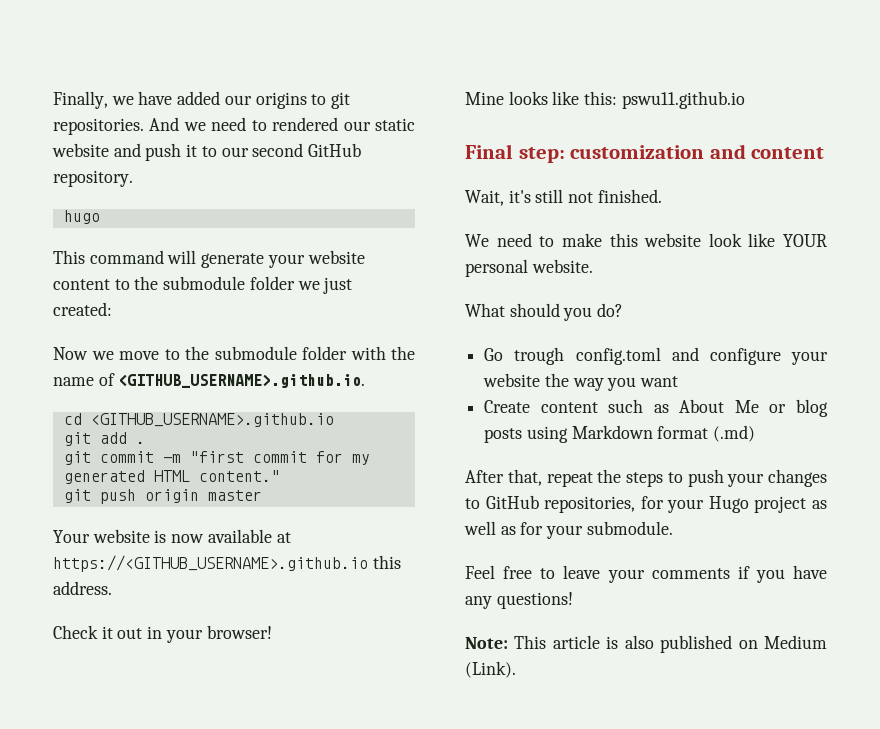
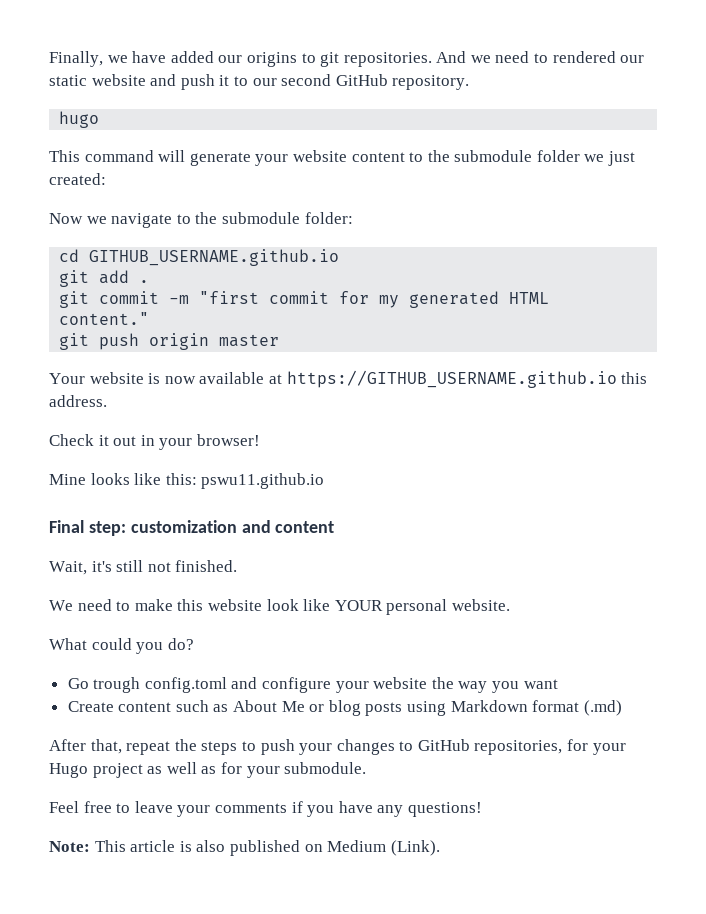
- Now we move to the submodule folder with the name of <GITHUB_USERNAME>.github.io.
+ Now we navigate to the submodule folder:
- cd <GITHUB_USERNAME>.github.io
+ cd GITHUB_USERNAME.github.io
- Your website is now available at https://<GITHUB_USERNAME>.github.io this address.
+ Your website is now available at https://GITHUB_USERNAME.github.io this address.
- What should you do?
+ What could you do?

====================

- **ACTION ITEM**
Everything from the line with "https://GITHUB_USERNAME.github.io this address." through the final line of the entries above must be duplicated exactly; both ends belong, and no other line does.

- **RESULT OF THIS TASK**
+ Your website is now available at https://GITHUB_USERNAME.github.io this address.
- What should you do?
+ What could you do?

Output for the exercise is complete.